Yeah, your ability to focus intentionally, what I call deep work, is a skill that can be incredibly powerful. It's something that can have a significant boost to both the quantity and quality of the work that you produce as a professional. That's why I sometimes call it a superpower of the 21st century economy. If you can concentrate, you can do deep work and get huge returns. But, as I mentioned, it is a skill, and if you haven't practiced it, you shouldn't expect to be very good at it, so I often tell people to think about this practice in two categories. There's passive and active things you can do to help this skill. So, the passive things is more about just increasing your general comfort with boredom, your general ability to concentrate, and active is actually pushing your mind with exercises to be comfortable focusing more and more intensely. So, one example of a passive activity, take your social media applications and kick them all off of your phone. So, I'm not asking anyone to quit social media right now, I'm not asking you to be away from any of the values that you think is indispensable to social media, I'm just saying do it on your laptop when you do it. Don't let it be on your phone, so it can't act as just a time fill, social media has to be more of a tool like, oh, I need to check in on this event in my Facebook group, let me load it up on my laptop. By taking social media off of your phone, the amount of time you'll glance at your phone will drastically reduce, which, for the reason we talked about before, is gonna start laying the foundation for your mind to be comfortable with focusing. On the active side, an example of an activity you can do is take the type of interval training that you were just talking about with Steven Cotler, you can do this certainly with focus. You start with small intervals, you set a timer, you try to work as intensely as possible on a single, cognitively demanding task during that time. A single glance at an inbox or phone invalidates that block, you have to start over. Once you're consistently succeeding with intense, unbroken concentration in that duration, increase it by 10 minutes. Once you're consistently succeeding with that, increase it again by 10 minutes. I used to work with undergraduates on this and we would start at 20 minutes, because the modern undergraduate, my goodness, has a very hard time focusing.
I was gonna ask you about that.
Yeah, but it takes about a semester to get 'em up to 90 minutes plus no problem intense concentration, so just train that just like you would train your ability to sprint longer and longer distances. So, passive, set the lifestyle that's conducive to concentration, and active, push your ability to focus, and in just a few months, you're gonna start reaping major competitive advantages as compared to your peers because of your ability to do laser-focused deep work.

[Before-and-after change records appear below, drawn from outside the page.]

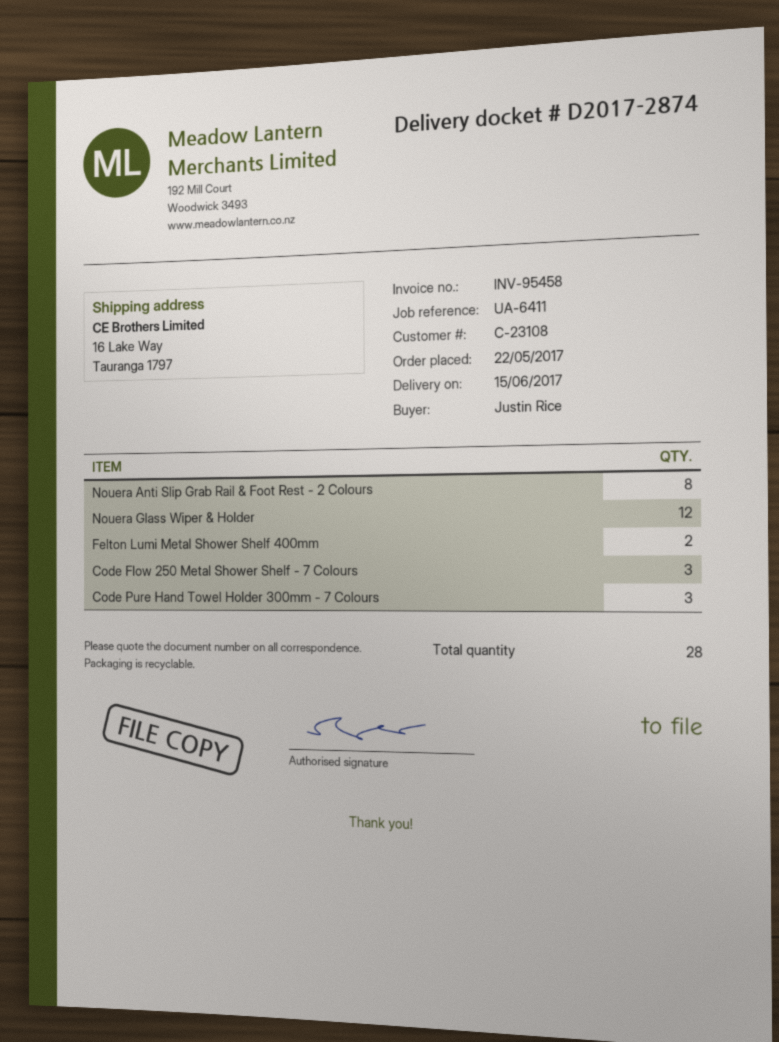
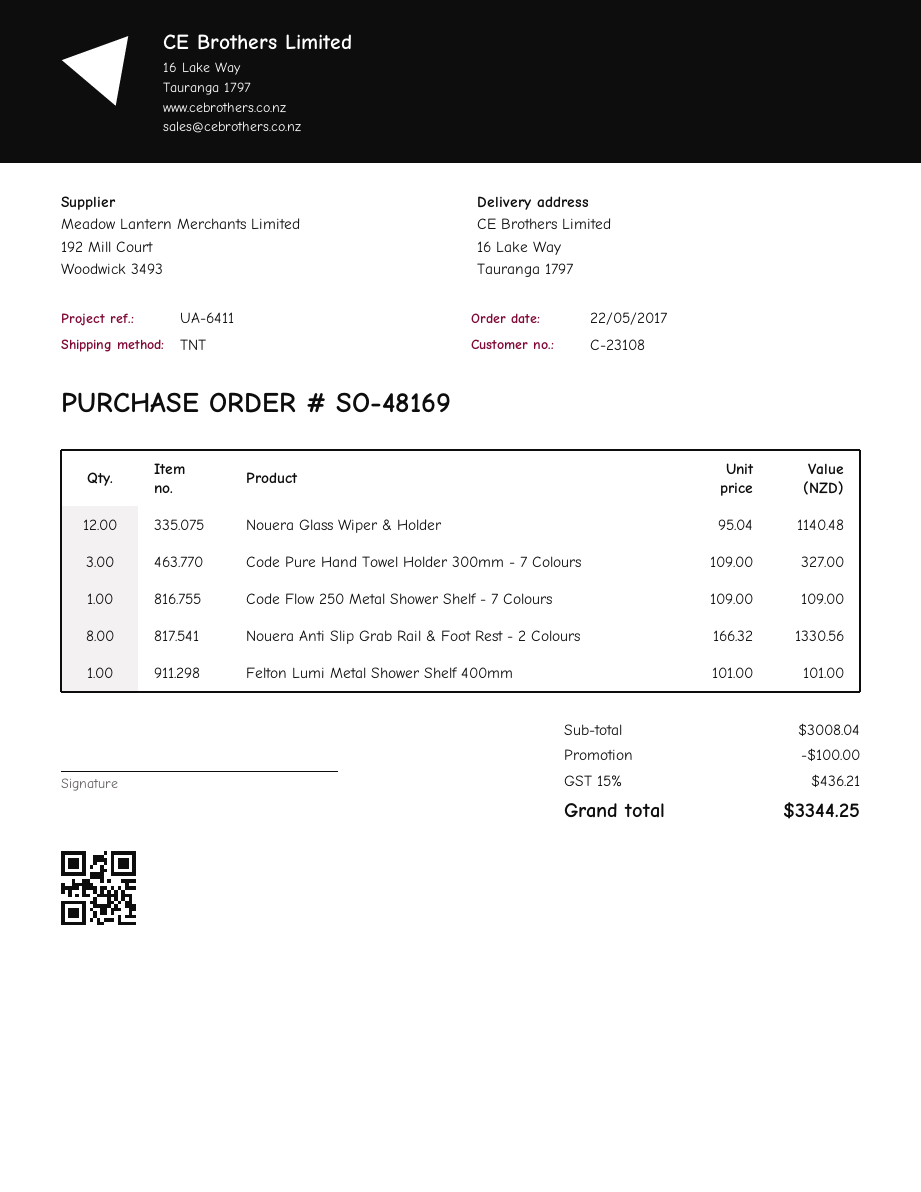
Felton Lumi Metal Shower Shelf 400mm: 2 -> 1
Code Flow 250 Metal Shower Shelf - 7 Colours: 3 -> 1

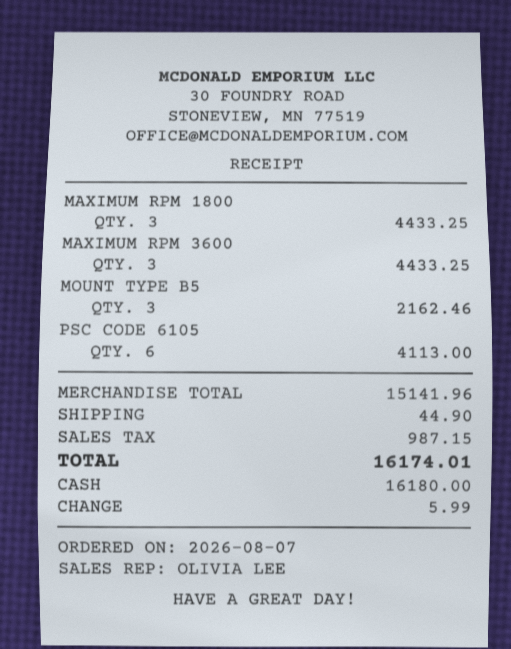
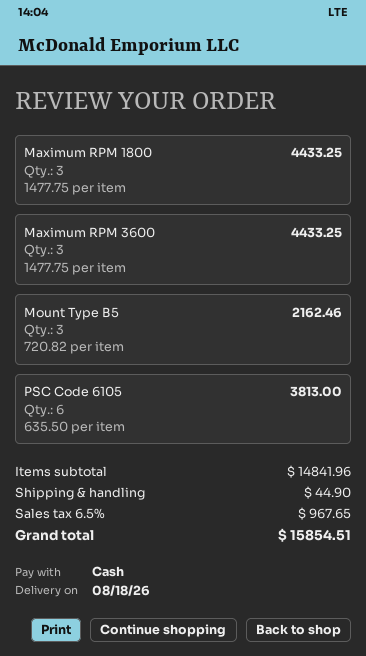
PSC CODE 6105: 6 for 4113.00 -> 6 for 3813.00
subtotal: 15141.96 -> 14841.96
tax: 987.15 -> 967.65
total: 16174.01 -> 15854.51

Well, I'm glad you brought up the undergraduates because I was gonna ask you, as a professor, have you noticed people's improvements in academic performance as a result of this? And, you know, if there are college students or younger people who are tuned into this, what would you tell them about this?
Well, the current generation of college students I think presents a sort of particular issue for our culture at large. This generation which demographers sometimes call iGen is the first generation that grew up native with mobile internet, so it's the first generation to grow up with smartphones starting from, say, the age of 12 or 13, the youngest age you might give someone a smartphone. As a result, we're sort of running an unintentional social experiment. What if we take a generation and basically free them from ever having a moment of solitude, where I define solitude very precisely here to be freedom from inputs from other minds. So, the human brain needs lots of solitude. It needs lots of time where you're not processing input from other people or other minds, you're not listening to something, you're not reading something, you're not reacting to something, you're just thinking your own thoughts, you're processing things, you're letting things serendipitously arise. This new generation that grew up with smartphones could basically go their whole life without ever having that moment, because every second of boredom or lack of stimuli could be filled with a phone, and they've built a social culture in which that's entirely acceptable to always pull up their phone, always look at it. So, if we think of them as the cognitive canary in the coal mine, what are we seeing? We're seeing massive, unprecedented spikes in anxiety and anxiety-related disorders, and it seems like what's really going on here is we're basically short circuiting the brain. The human brain is not meant to exist free from solitude, to be in a constant state of receiving stimuli. So if you push that to an extreme like we see with iGen, large cognitive issues result. So, I look at iGen partially as this cognitive canary in the coal mine for all of us to realize, oh, wait a second, we really are losing something deep to our humanity if we begin to excise out of our life regular time to just be alone with our own thoughts.
Well, I wanna ask you two other questions about this and then we'll turn it to the audience. You mentioned that you're a parent, and knowing what you do about all of this, how is it changing the way that you're raising your kids in terms of technology, and what advice would you give to other parents who might be tuning into this about technology and the role of parenting?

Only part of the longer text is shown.